To anyone who had spent any time watching Sanchez earlier in his career, the speed and crispness of the Eagles' offense Monday was startling to witness. Over his four seasons with the Jets, Sanchez had gone from a young and developing quarterback who was mostly along for the ride to two AFC championship games to a skittish, unreliable player prone to inexplicable mistakes. He'd committed 52 turnovers during the 2011 and 2012 seasons, more than any other player in the NFL. He'd never completed more than 57 percent of his passes in any season. He'd thrown 70 touchdown passes and 71 interceptions, a 1-1 ratio of good to bad that in today's quarterback-catered game marked him as mediocre, and at their best with him, the Jets just plodded along on offense, grounding-and-pounding and minimizing Sanchez's influence.

Late in the spring of 2011, Bret Johnson had set aside a full weekend to study film from Sanchez's first season in the NFL. From a pure football standpoint, no one knows Sanchez better than Johnson and his father, Bob, who run a highly regarded quarterback camp in Southern California and who have tutored Sanchez since he was 12. And from that New York Jets' 2009 tape, Johnson could see the strategies that opponents had used to confuse Sanchez, and he could sense how Sanchez's mind raced to decode those tricky blitzes and coverages.

Sanchez, though, never appeared to advance beyond that rudimentary understanding of how to play quarterback at the highest level, and once a shoulder injury kept him off the field for the entire 2013 season and once the Jets released him in March, it was easy to write him off as another big-name, first-round bust. But remember: Sanchez played under three offensive coordinators with the Jets, and Kelly's quick mind and slimmed-down system offer him both the comfort and creativity that any quarterback craves from a play-caller.

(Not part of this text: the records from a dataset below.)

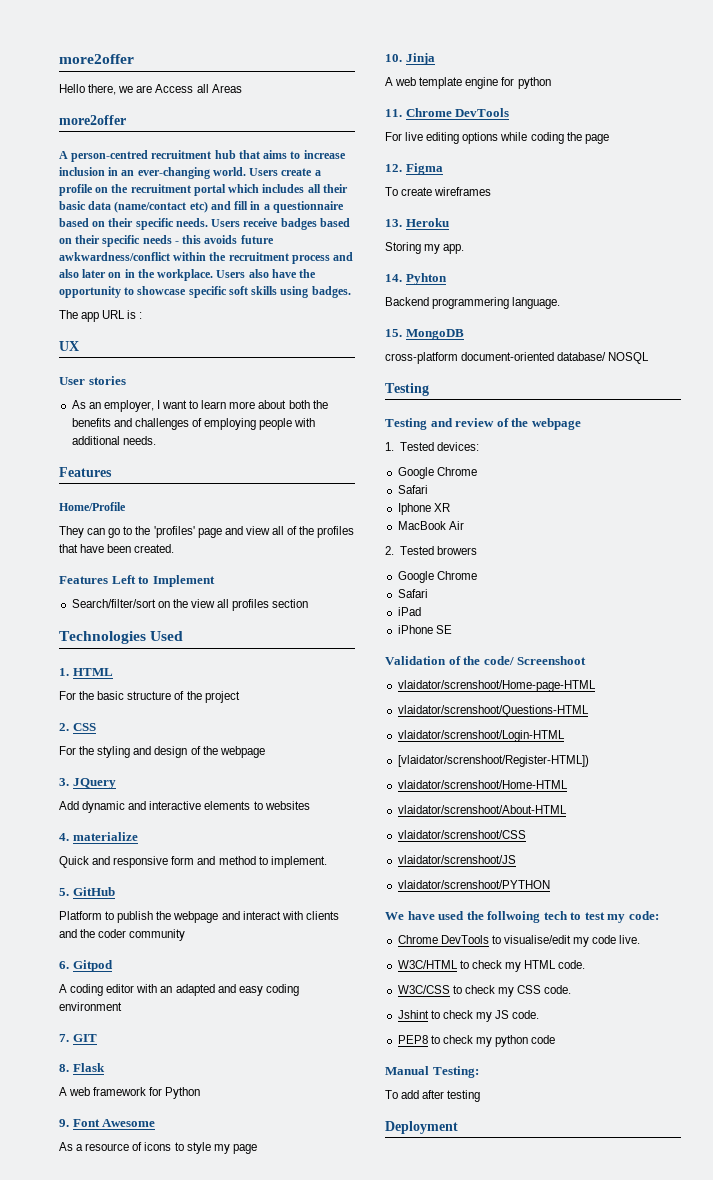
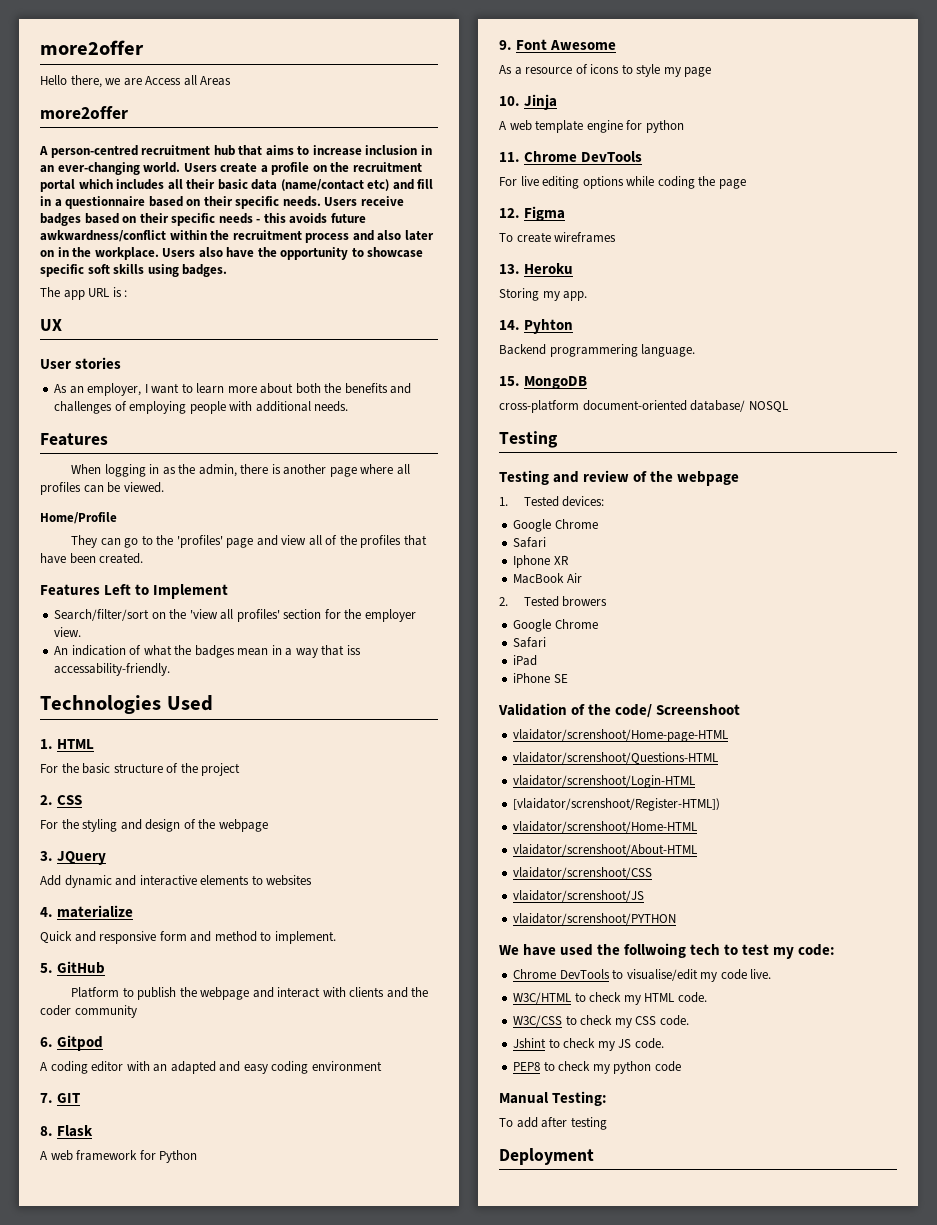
(112, 472) none -> [71,464,410,477] [40,482,164,495] // When logging in as the admin, there is another page where all profiles can be viewed.
[190,599,309,611] view all profiles section -> [189,609,416,622] [54,627,82,637] [54,645,361,658] [54,663,171,676] 'view all profiles' section for the employer view. // An indication of what the badges mean in a way that iss accessability-friendly.

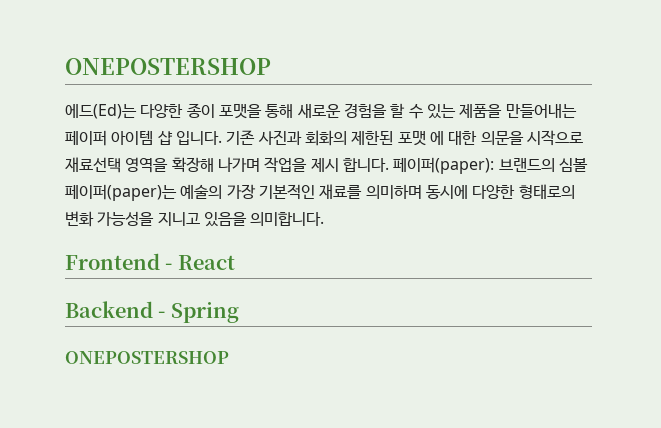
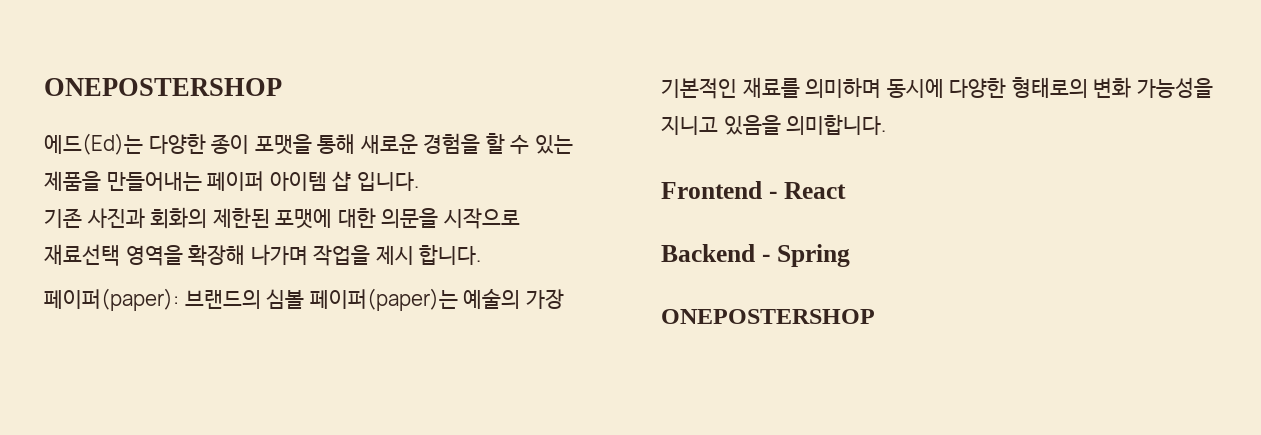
(222, 138) none -> (419, 181) //
[397,131,444,146] 포맷 에 -> [275,209,333,229] 포맷에
(389, 165) none -> (482, 254) //

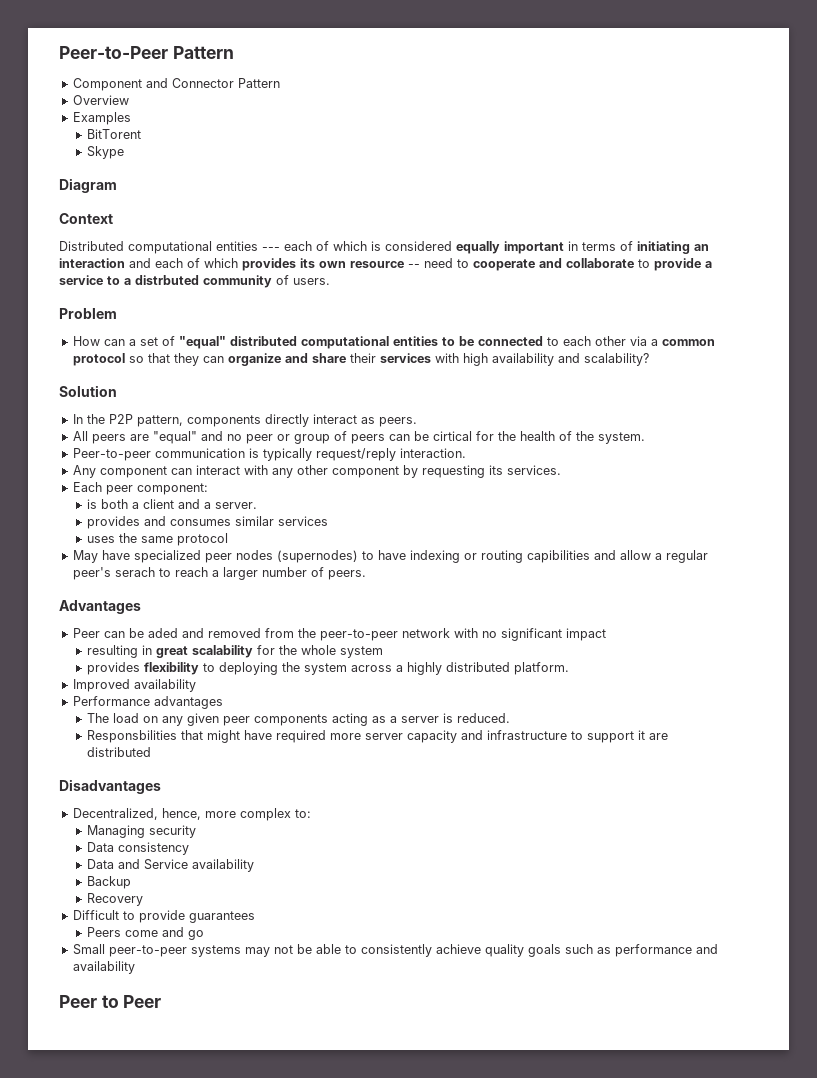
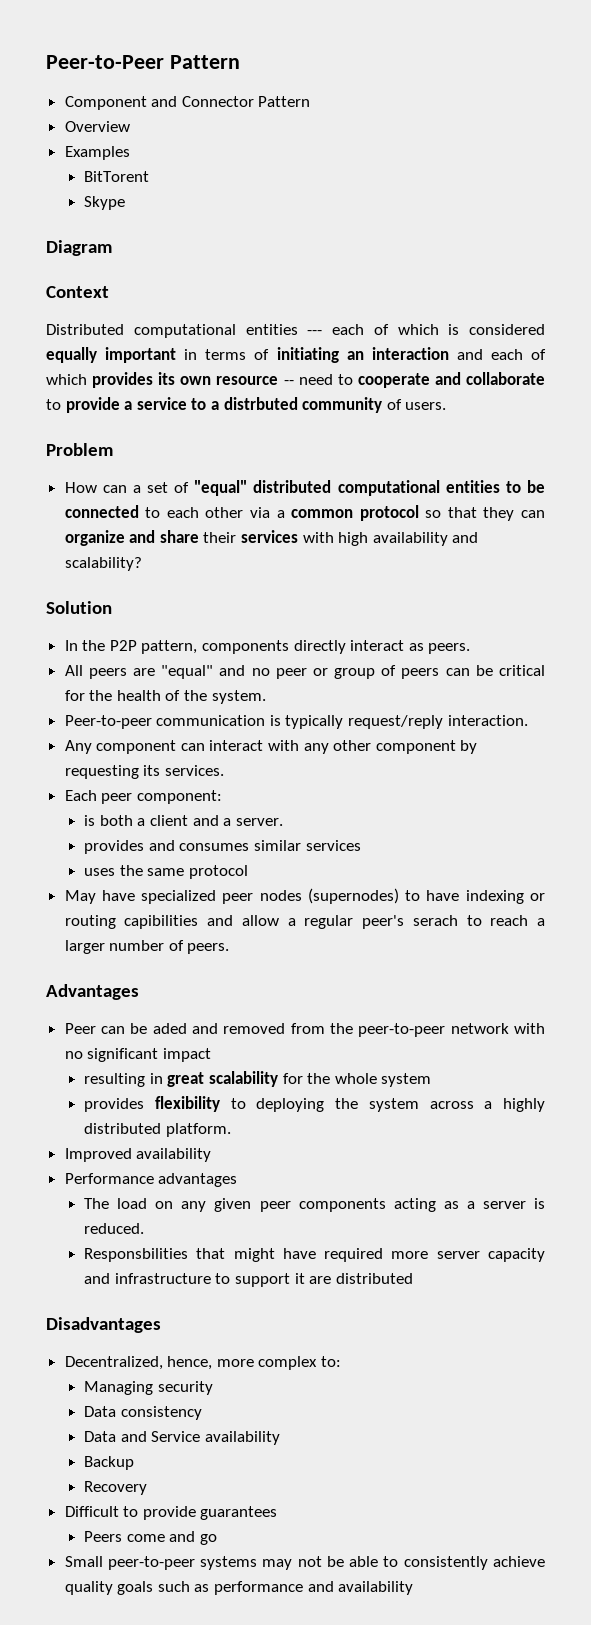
[432,431,472,441] cirtical -> [498,665,545,676] critical
[59,995,162,1008] // Peer to Peer -> (414, 1588) none

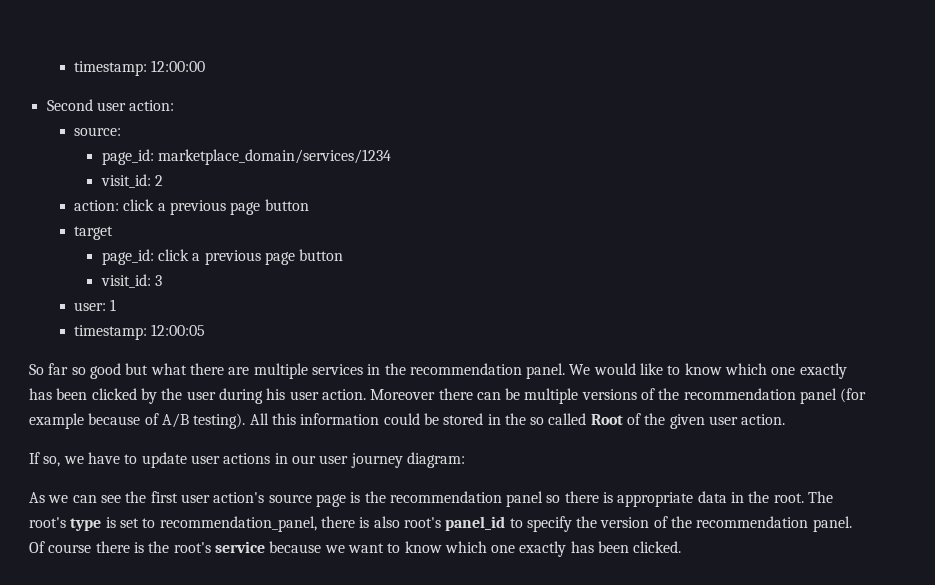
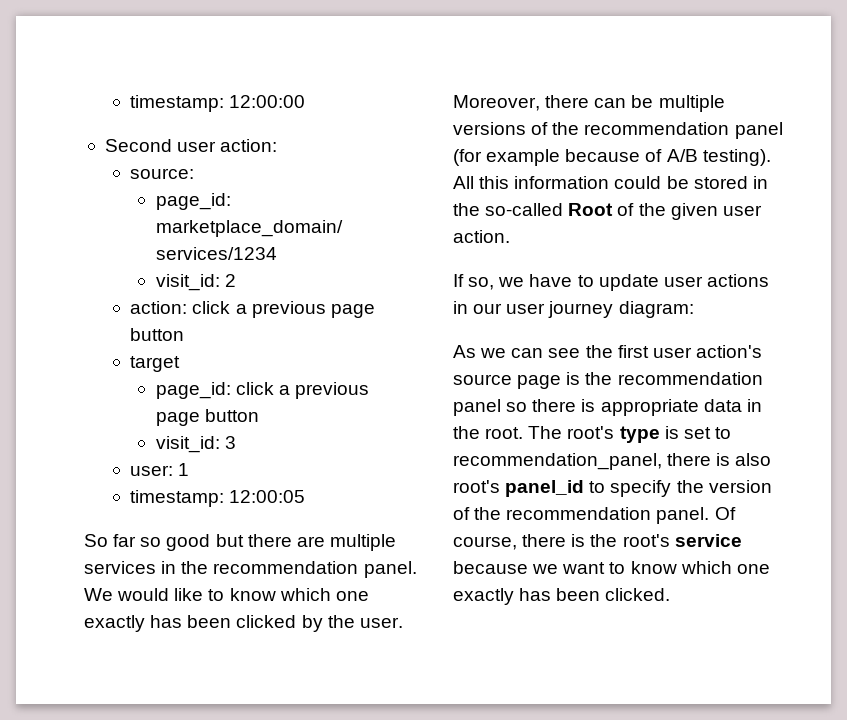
[150,363,187,375] what -> (244, 540) none
[186,388,436,404] user during his user action. Moreover -> [359,617,403,628] [453,95,540,111] user. Moreover,
[530,413,587,425] so called -> [485,203,564,216] so-called
[48,544,92,553] course -> [453,536,517,550] course,

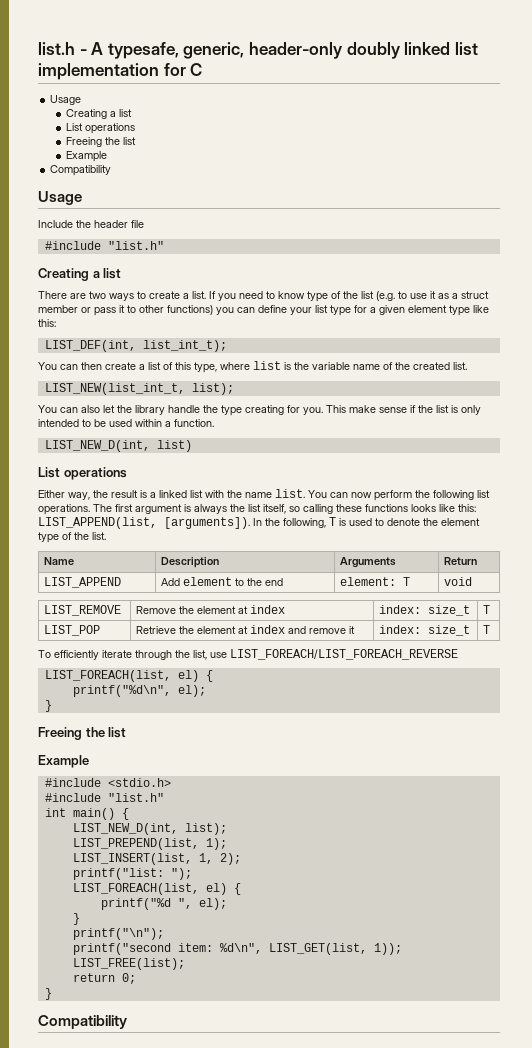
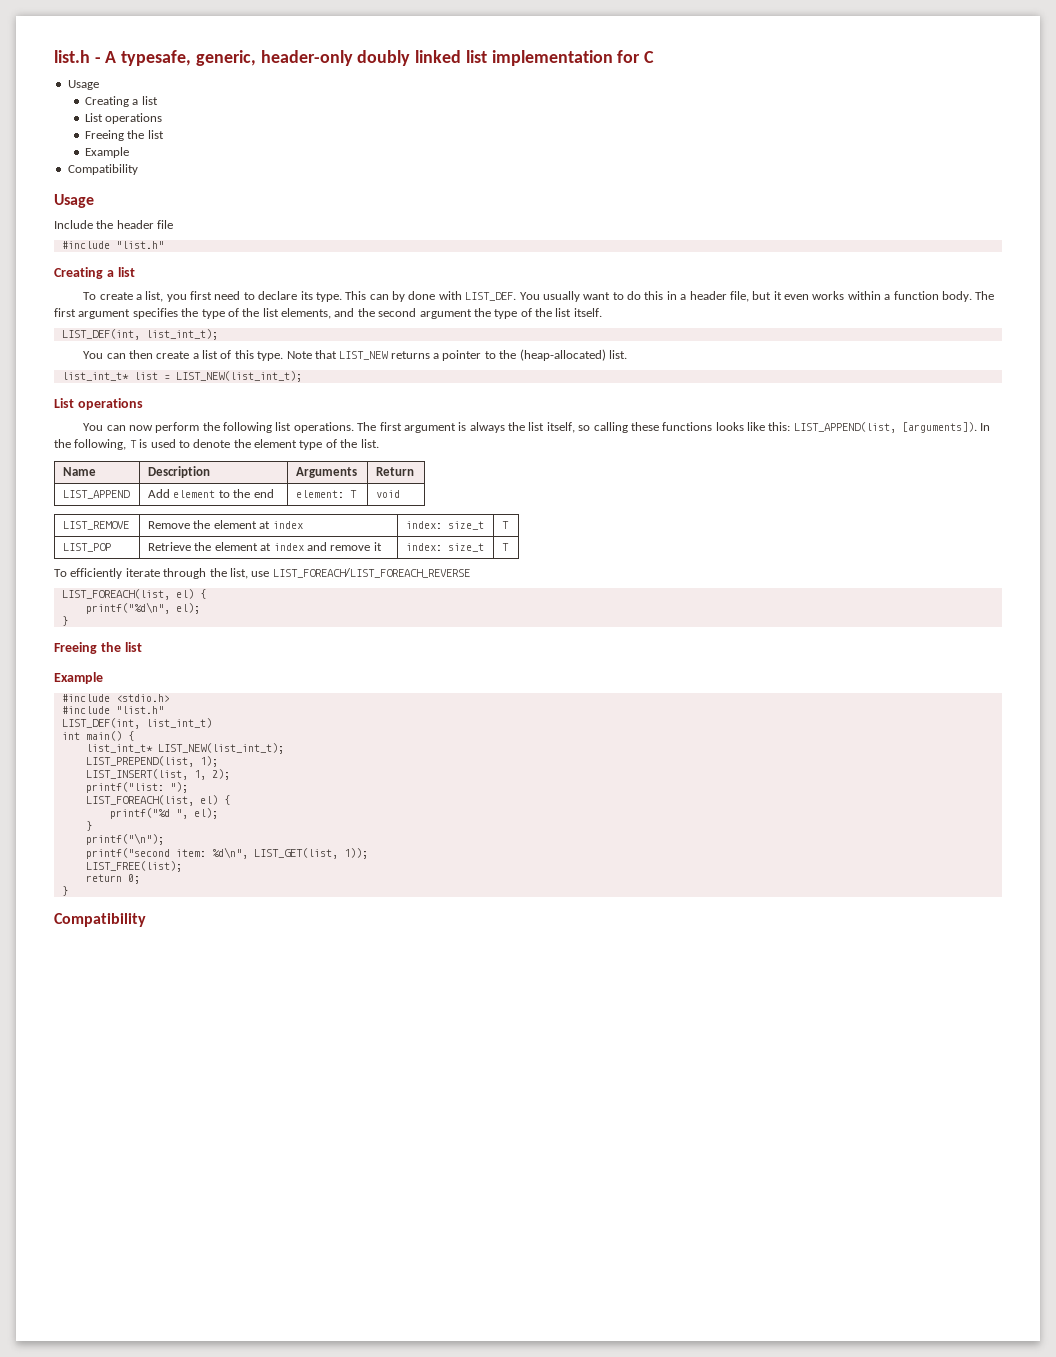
[38,291,489,302] [38,305,489,316] [38,319,56,327] There are two ways to create a list. If you need to know type of the list (e.g. to use it as a struct member or pass it to other functions) you can define your list type for a given element type like this: -> [83,291,995,302] [54,308,602,319] To create a list, you first need to declare its type. This can by done with LIST_DEF. You usually want to do this in a header file, but it even works within a function body. The first argument specifies the type of the list elements, and the second argument the type of the list itself.
[194,361,467,373] [44,383,234,395] [38,405,481,416] [38,419,214,427] [44,440,192,452] [38,467,127,480] [38,489,305,500] type, where list is the variable name of the created list. // LIST_NEW(list_int_t, list); // You can also let the library handle the type creating for you. This make sense if the list is only intended to be used within a function. // LIST_NEW_D(int, list) // List operations // Either way, the result is a linked list with the name list. -> [257,349,627,361] [61,371,302,382] [54,398,143,410] type. Note that LIST_NEW returns a pointer to the (heap-allocated) list. // list_int_t* list = LIST_NEW(list_int_t); // List operations //
(164, 797) none -> [61,718,212,729] // LIST_DEF(int, list_int_t)
[72,823,227,835] LIST_NEW_D(int, list); -> [85,743,284,754] list_int_t* LIST_NEW(list_int_t);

"In high school, he hit on 73 percent of his balls in a two-year period," Johnson said. "That was in the highest level of football in California. He was accurate there. In college, he was very accurate. It just takes a couple of years to get it to where you're not thinking as much. When you're thinking, it's going to affect your accuracy. It's going to affect everything that you do."

That's the thing about Kelly and his system: As demeaning as it sounds, Sanchez doesn't have to think now. He just listens to Kelly, sizes up the defense, and acts accordingly, and the simplicity of that process freed him to play Monday with a confidence that he'd lost long ago. Had Celek somehow maintained his balance and barreled into the end zone, sure, that would have made the whole night a little sweeter, but as low moments for Mark Sanchez go, it still was a hell of a lot higher than they used to be.